Ostap Savka

Personal information
- Full name: Ostap Volodymyrovych Savka
- Date of birth: 4 April 1947
- Place of birth: Drohobych, Drohobych Oblast, Ukrainian SSR
- Date of death: 10 August 2022 (aged 75)
- Place of death: Lviv, Ukraine
- Height: 1.78 m (5 ft 10 in)
- Position(s): Midfielder

Youth career
- Naftovyk Drohobych

Senior career*
- Years: Team / Apps / (Gls)
- 1965–1967: Naftovyk Drohobych / 82 / (1)
- 1967–1969: Shakhtar Donetsk / 26 / (0)
- 1970–1977: Karpaty Lviv / 195 / (16)
- 1977–1978: Sokil Lviv / ? / (?)
- 1979: Kolos Nikopol / 19 / (0)
- 1980: Krystal Kherson / 39 / (2)

= Ostap Savka =

Ukrainian footballer (1947–2022)

Ostap Volodymyrovych Savka (Остап Володимирович Савка; 4 April 1947 – 10 August 2022) was a Ukrainian professional footballer who played as midfielder.

==Career==
Born in Drohobych, Savka began his football career in Naftovyk in his native city. In the 1968–69 season, he played 26 matches for FC Shakhtar Donetsk and transferred from there to Karpaty Lviv, later becoming a captain of this club (in nine seasons in the team, he played 194 matches and scored 16 goals, played in the debut European Cup campaign of Karpaty in 1970).

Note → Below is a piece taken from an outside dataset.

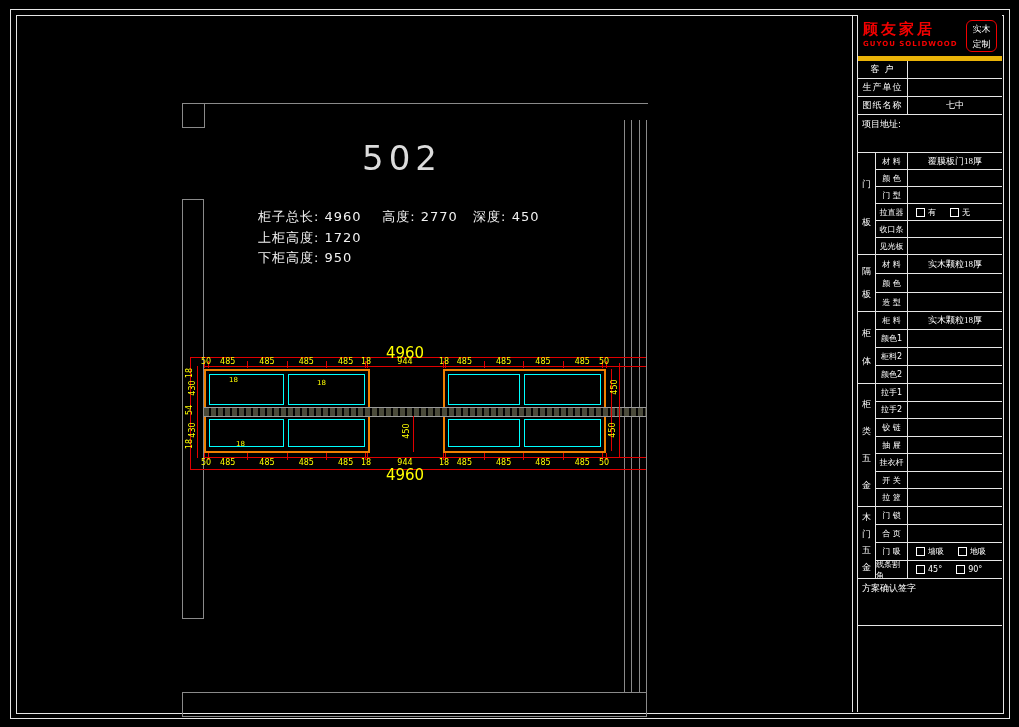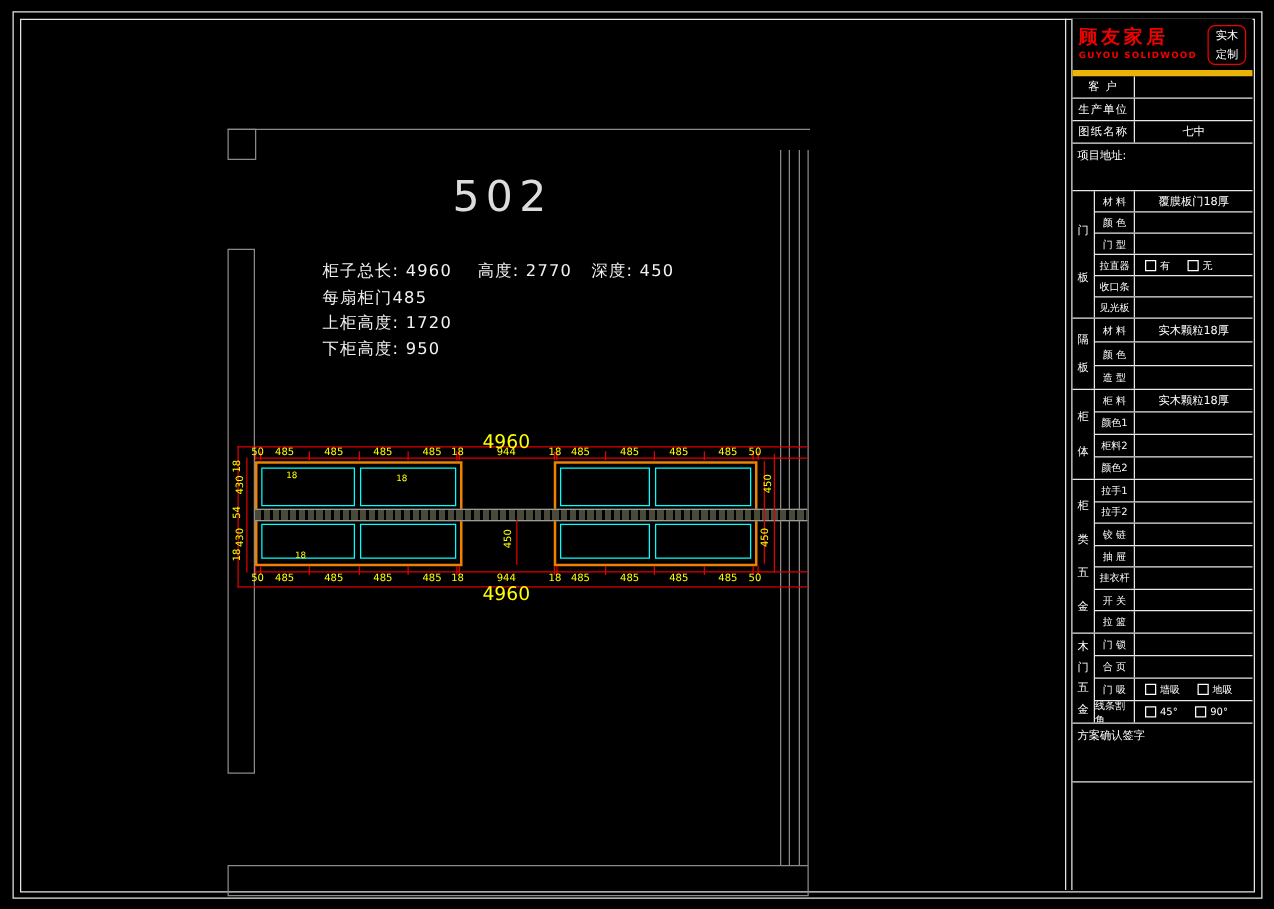"覆膜板门18厚" .tb-group .tb-value.center { font-family: none -> Liberation Serif, serif }
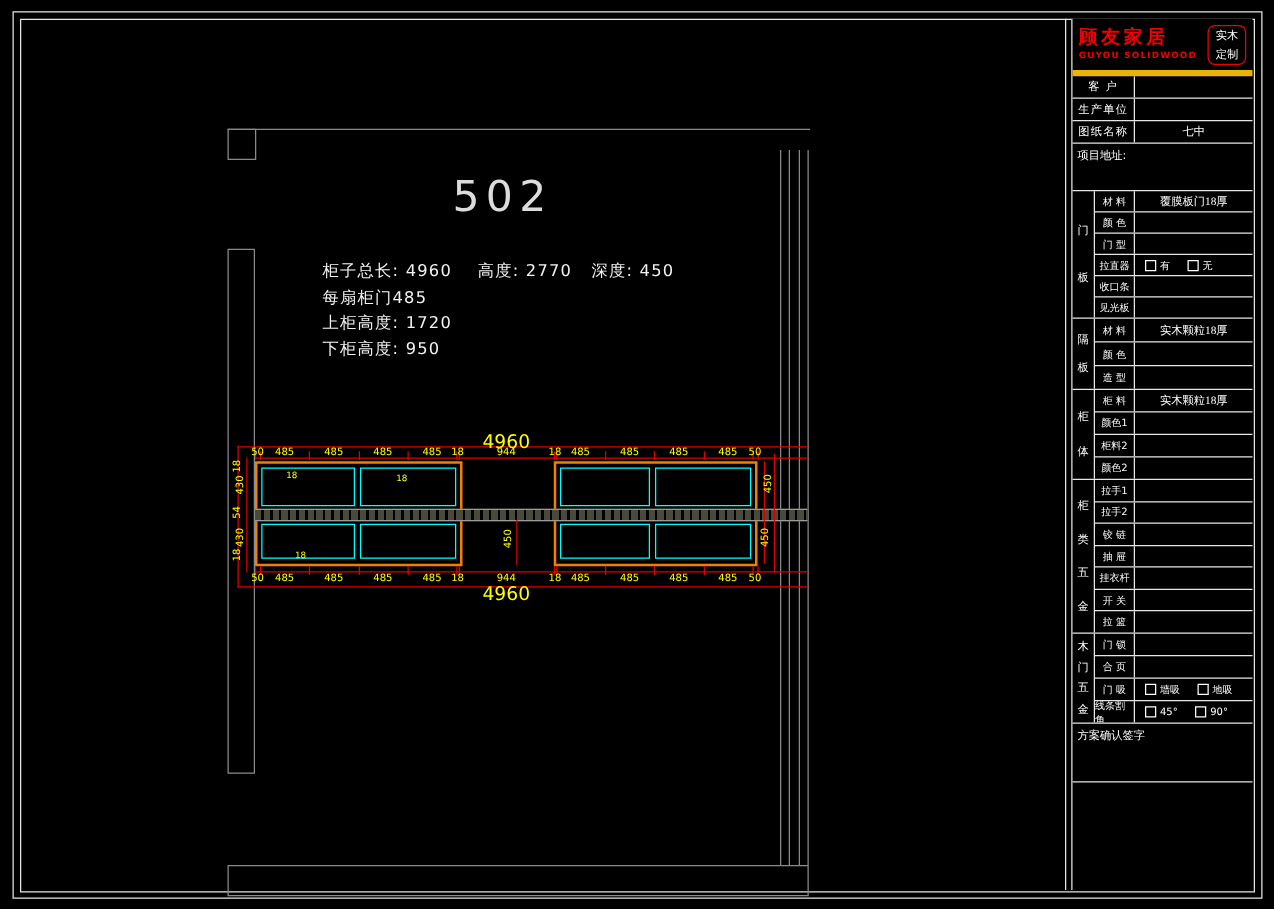"每扇柜门485" div.note-line { html: <div>每扇柜门485</div> -> none }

After the end of his career, Savka, whose last clubs were Kolos Nikopol and Krystal Kherson, worked as a children football trainer in the Youth Sportive School #4 in Lviv. Among his pupils were Ukrainian football players Oleh Tymchyshyn and Andriy Klymenko.

Savka died in Lviv on 10 August 2022, at the age of 75.